The rate of treatment discontinuation due to treatment-emergent AEs was low in both the tezacaftor/ivacaftor and placebo arms in this study. The most commonly reported AEs across both groups were cough, infective pulmonary exacerbation of CF, headache, and dyspnea, which were generally consistent with AEs reported in the pivotal phase 3 studies [15,17]. The overall safety profile was consistent with that in the previous tezacaftor/ivacaftor studies [ 15,17], although the participants in this study had a lower mean ppFEV1 at baseline. In addition, treatment with tezacaftor/ivacaftor improved lung function in this study, as demonstrated by the positive effect on ppFEV1.

It should be noted that tezacaftor/ivacaftor is the foundation of a triple combination CFTR therapy (elexacaftor/tezacaftor/ivacaftor). A recent Phase 3 study confirmed that the combination of elexacaftor, tezacaftor, and ivacaftor resulted in significant and clinically meaningful improvements in ppFEV1, sweat chloride levels, CF Questionnaire-Revised respiratory domain scores, and nutritional parameters compared with tezacaftor/ivacaftor dual combination therapy in participants ≥12 years of age with CF who were homozygous for the Phe508del-CFTR mutation [18]. Elexacaftor/tezacaftor/ivacaftor combination therapy was recently approved in the United States to treat pwCF ≥12 years of age with ≥1 copy of the Phe508del-CFTR mutation. The present data provide an important basis for the future use of elexacaftor/tezacaftor/ivacaftor in pwCF who have had respiratory adverse events with LUM/IVA.

One limitation of this study was that analyses of subgroups such as participants with a ppFEV1 of <40% vs ≥40% or participants <18 years vs ≥18 years could not be performed due to sample size. In addition, the 8-week duration of the study limited the ability to further assess long-term safety and efficacy in this population. However, respiratory AEs with lumacaftor/ivacaftor predominantly occurred within the first few weeks of treatment initiation in clinical studies and real-world settings [19]; therefore, the study was considered to be of sufficient duration to evaluate the primary objective of respiratory safety with tezacaftor/ivacaftor in pwCF who discontinued lumacaftor/ivacaftor due to respiratory signs or symptoms. Future studies will provide additional information on the longer-term safety, tolerability, and efficacy of tezacaftor/ivacaftor in pwCF.

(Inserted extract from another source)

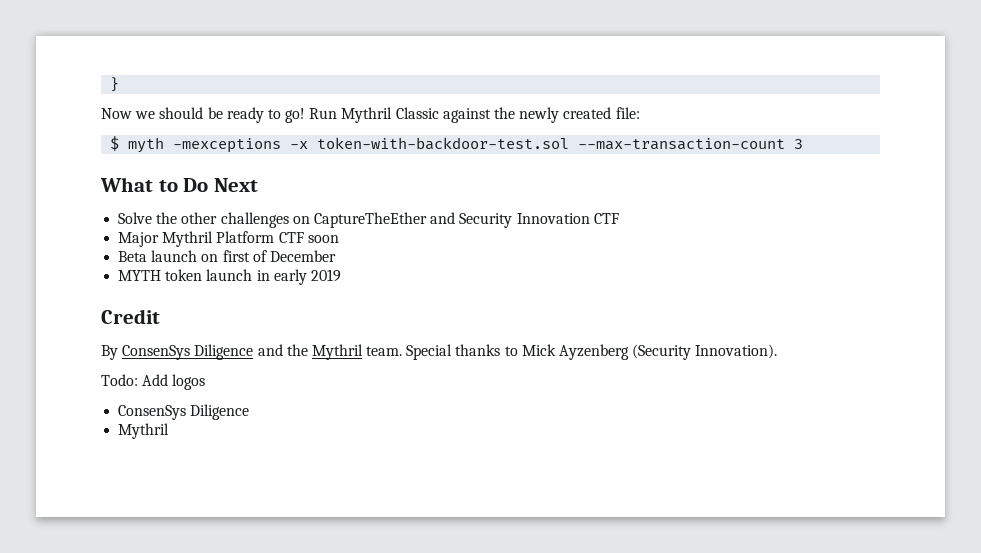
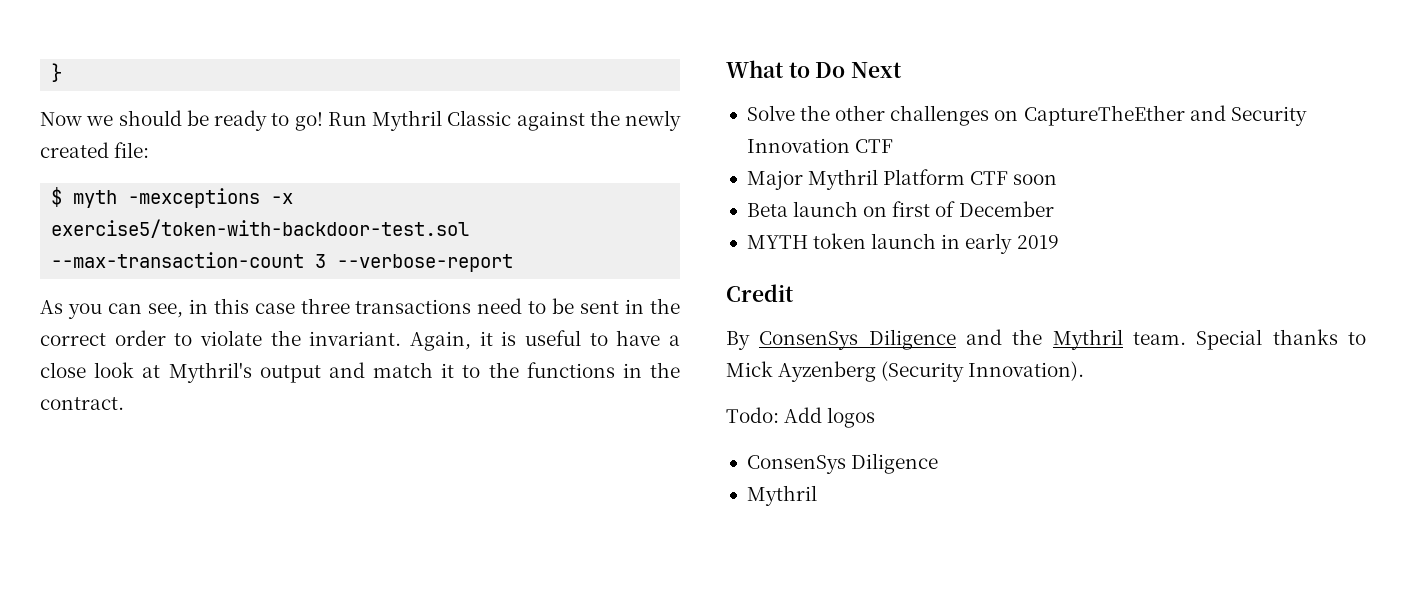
- $ myth -mexceptions -x token-with-backdoor-test.sol --max-transaction-count 3
+ $ myth -mexceptions -x exercise5/token-with-backdoor-test.sol --max-transaction-count 3 --verbose-report
+ As you can see, in this case three transactions need to be sent in the correct order to violate the invariant. Again, it is useful to have a close look at Mythril's output and match it to the functions in the contract.

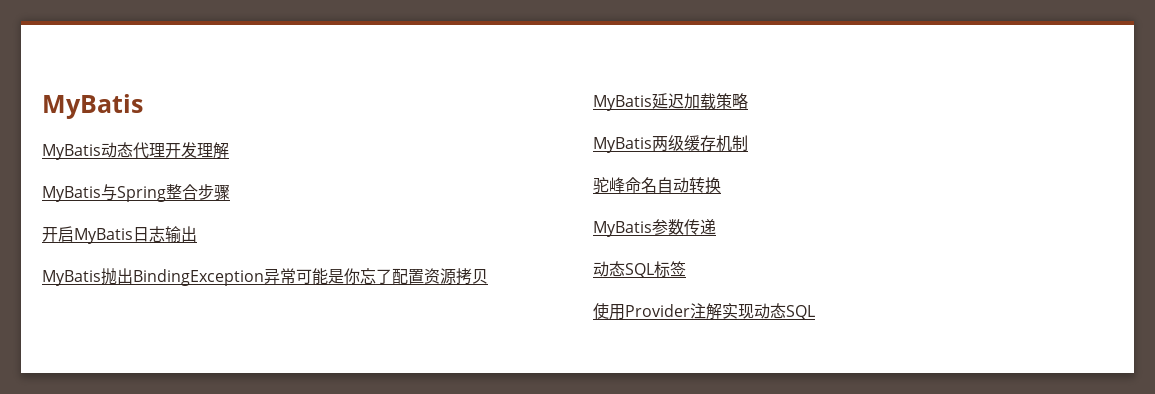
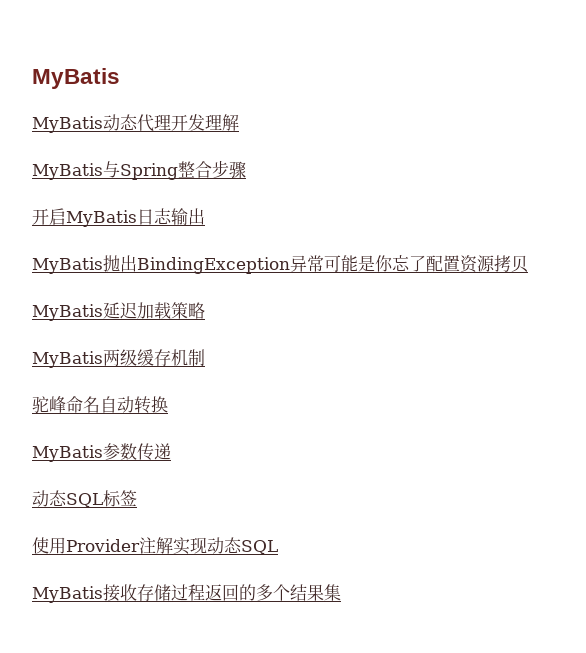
+ MyBatis接收存储过程返回的多个结果集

In conclusion, tezacaftor/ivacaftor was not associated with an increased incidence of RAESIs in this study, and discontinuations in this population were low and not associated with RAESIs. In addition, tezacaftor/ivacaftor improved lung function compared with placebo. These data support the use of tezacaftor/ivacaftor in pwCF ≥12 years of age homozygous for the Phe508del-CFTR mutation with a ppFEV1 of ≥25% and ≤90% who were unable to tolerate lumacaftor/ivacaftor due to treatment-related respiratory signs or symptoms.